About this exercise: Reproduce each line of the entries that carries "based".

Material supplied:
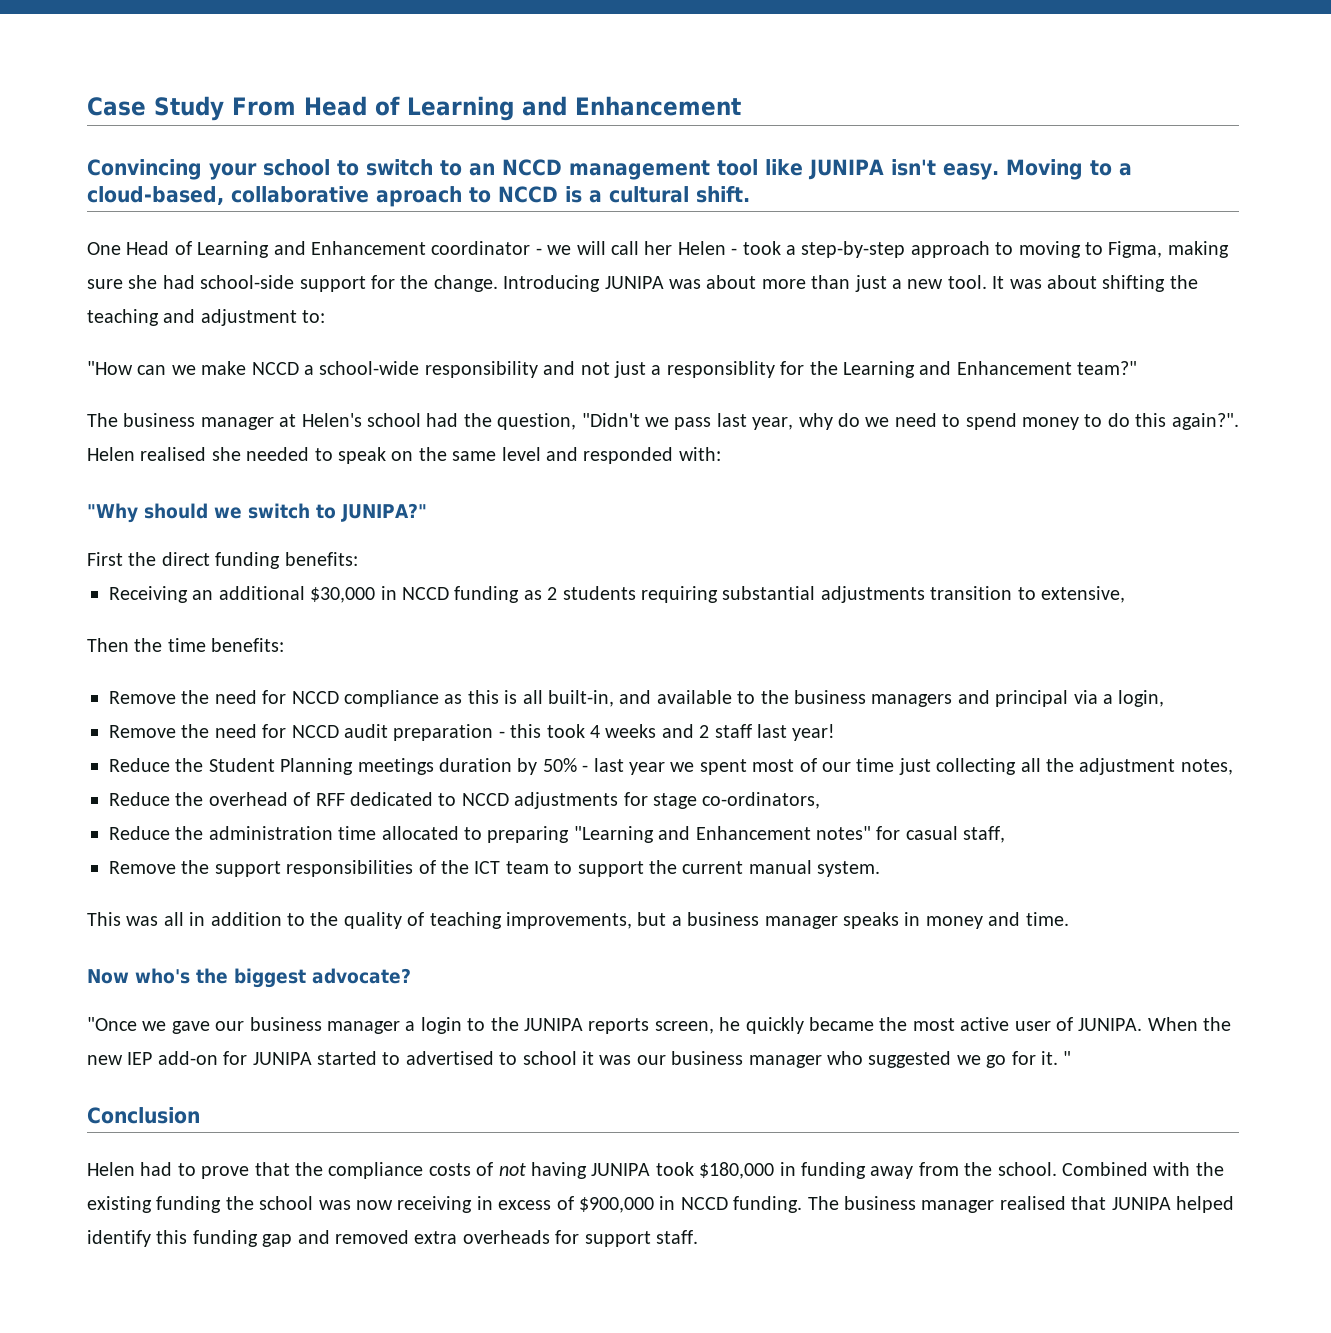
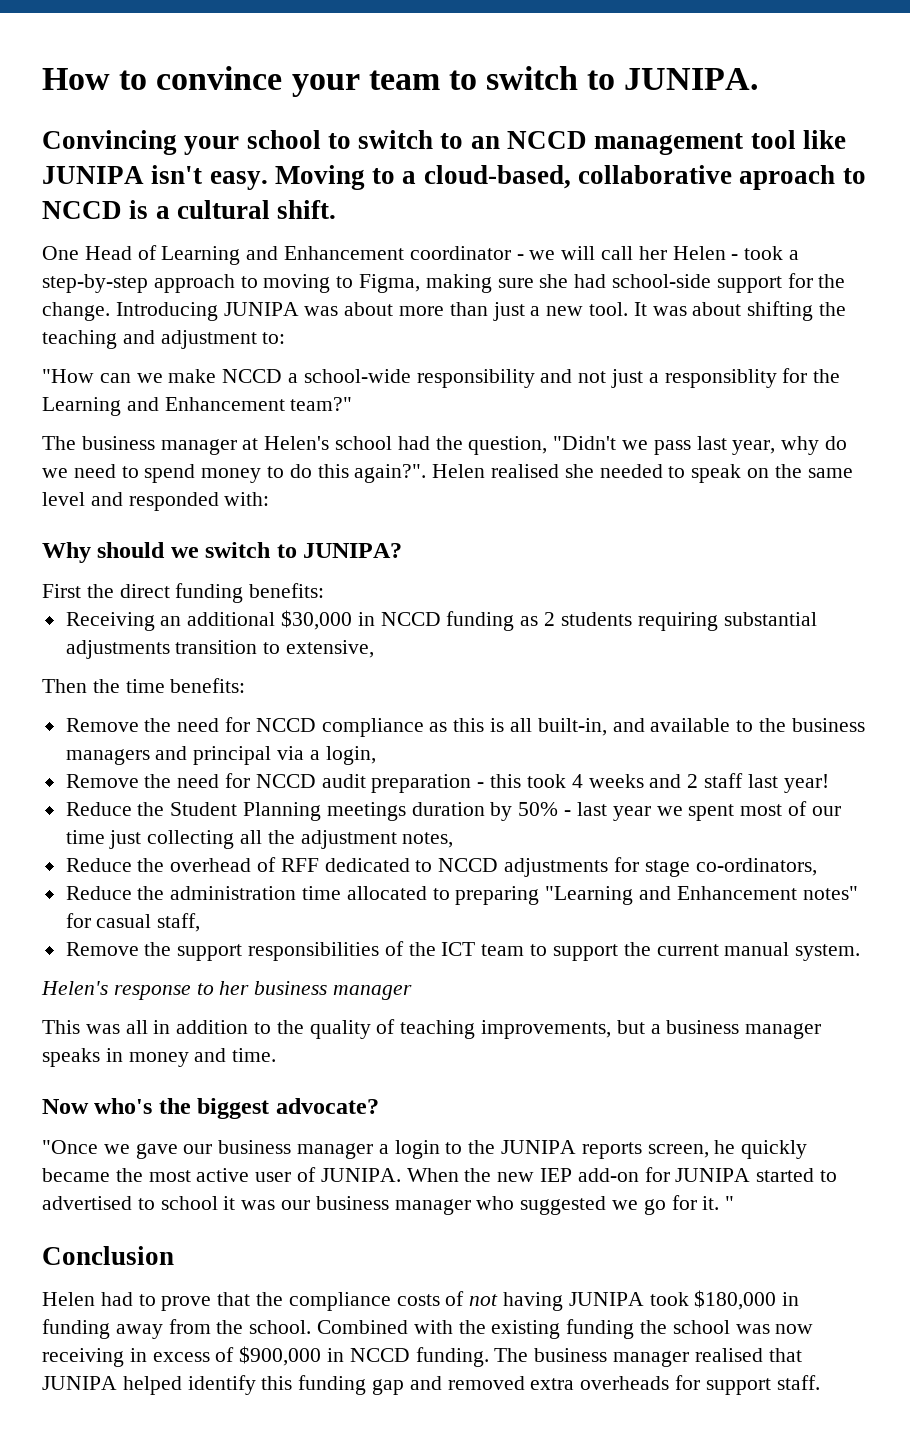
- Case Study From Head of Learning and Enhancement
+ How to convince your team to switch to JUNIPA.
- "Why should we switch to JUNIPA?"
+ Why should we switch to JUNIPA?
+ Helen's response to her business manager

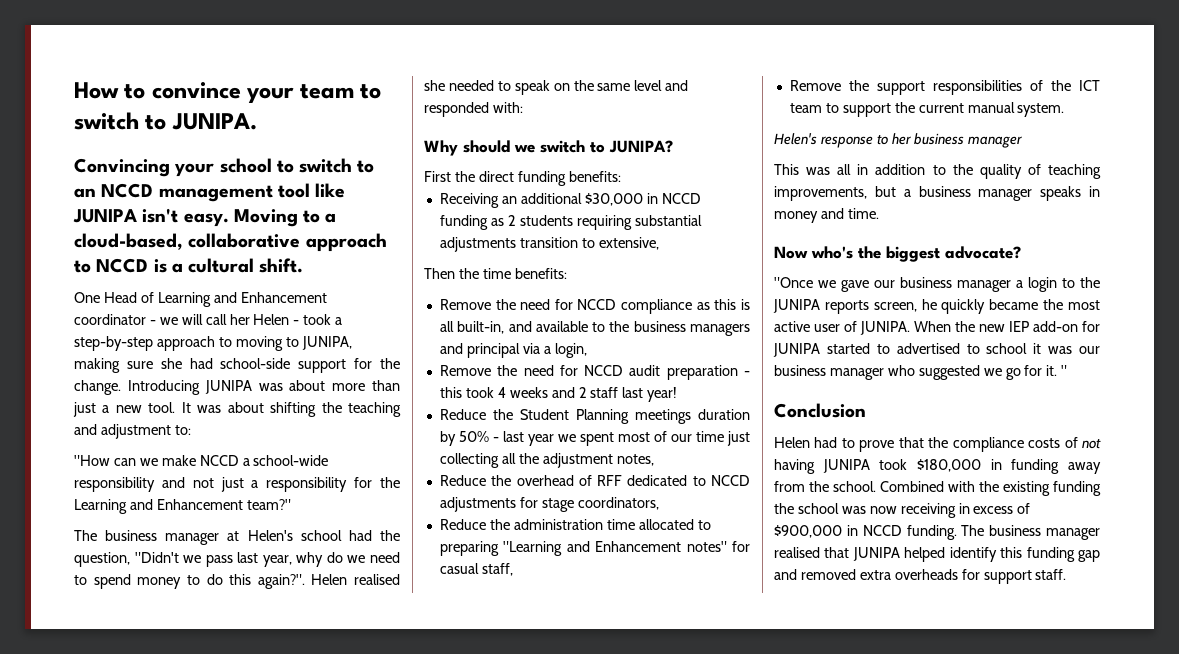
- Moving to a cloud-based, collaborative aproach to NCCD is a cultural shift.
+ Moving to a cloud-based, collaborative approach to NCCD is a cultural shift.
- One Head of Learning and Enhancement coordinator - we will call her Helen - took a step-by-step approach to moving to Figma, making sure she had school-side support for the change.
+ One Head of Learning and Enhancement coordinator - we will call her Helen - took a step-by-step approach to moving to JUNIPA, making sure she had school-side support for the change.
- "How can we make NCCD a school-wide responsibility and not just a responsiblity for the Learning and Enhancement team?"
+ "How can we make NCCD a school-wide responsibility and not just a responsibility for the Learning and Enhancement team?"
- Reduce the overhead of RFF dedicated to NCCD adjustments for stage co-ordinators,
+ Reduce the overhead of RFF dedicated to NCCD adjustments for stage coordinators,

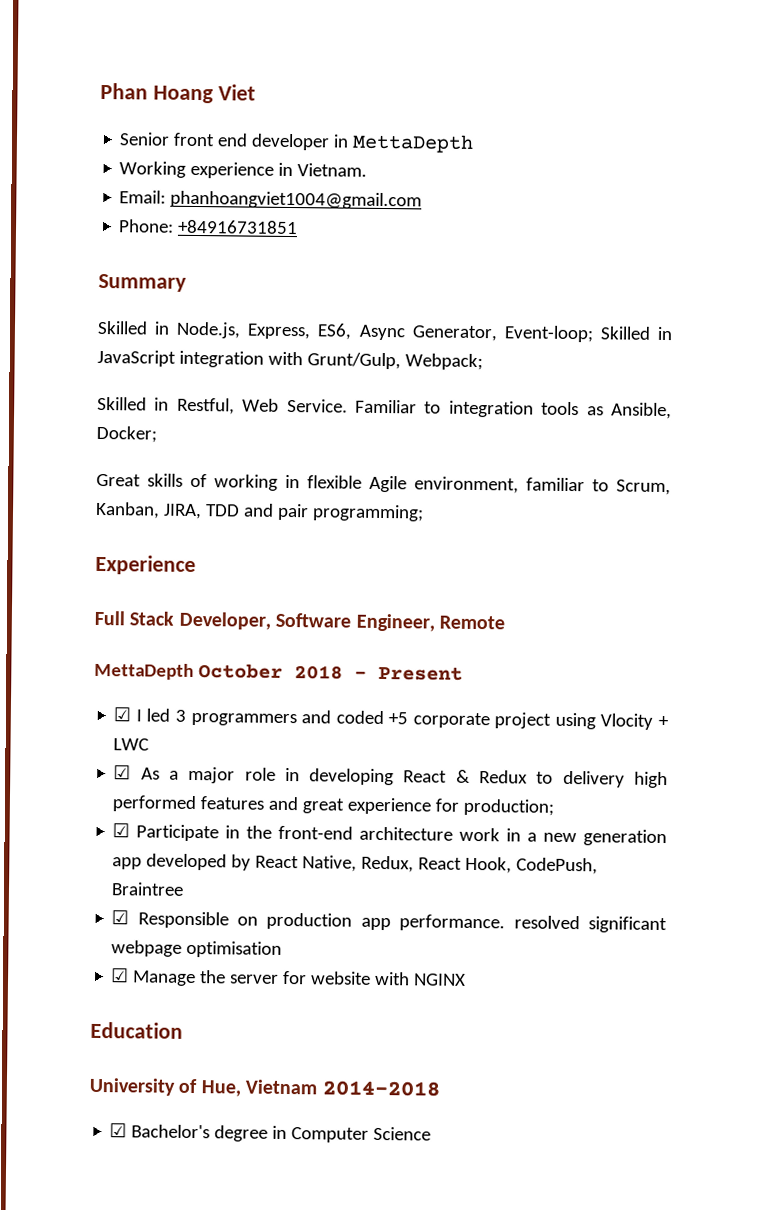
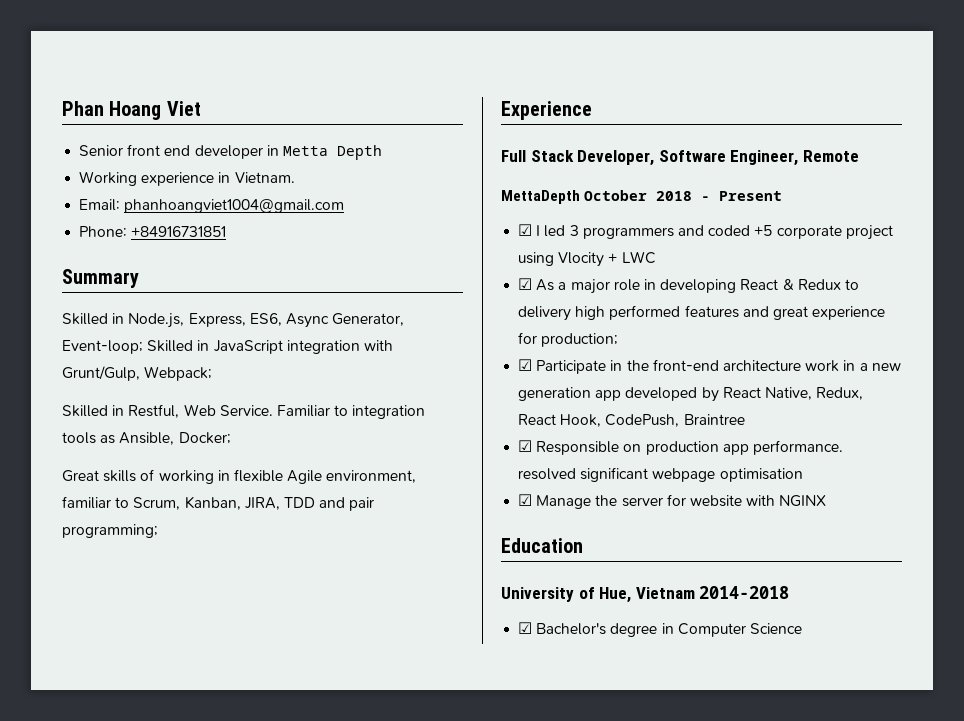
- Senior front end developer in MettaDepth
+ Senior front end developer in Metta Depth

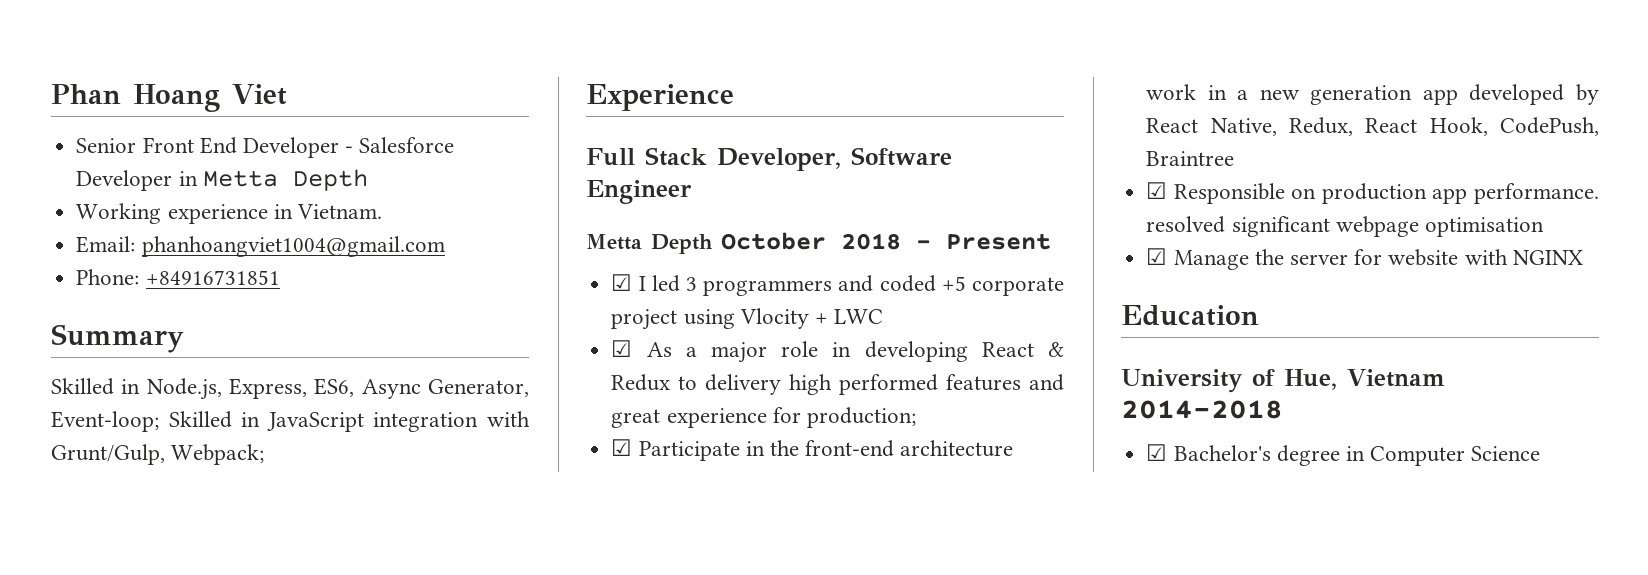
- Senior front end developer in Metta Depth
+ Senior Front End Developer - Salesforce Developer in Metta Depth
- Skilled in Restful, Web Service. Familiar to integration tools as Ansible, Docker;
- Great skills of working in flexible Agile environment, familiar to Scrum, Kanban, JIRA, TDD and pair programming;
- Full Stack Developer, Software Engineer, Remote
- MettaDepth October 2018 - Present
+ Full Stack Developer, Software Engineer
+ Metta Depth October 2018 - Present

Solution:
- Moving to a cloud-based, collaborative aproach to NCCD is a cultural shift.
+ Moving to a cloud-based, collaborative approach to NCCD is a cultural shift.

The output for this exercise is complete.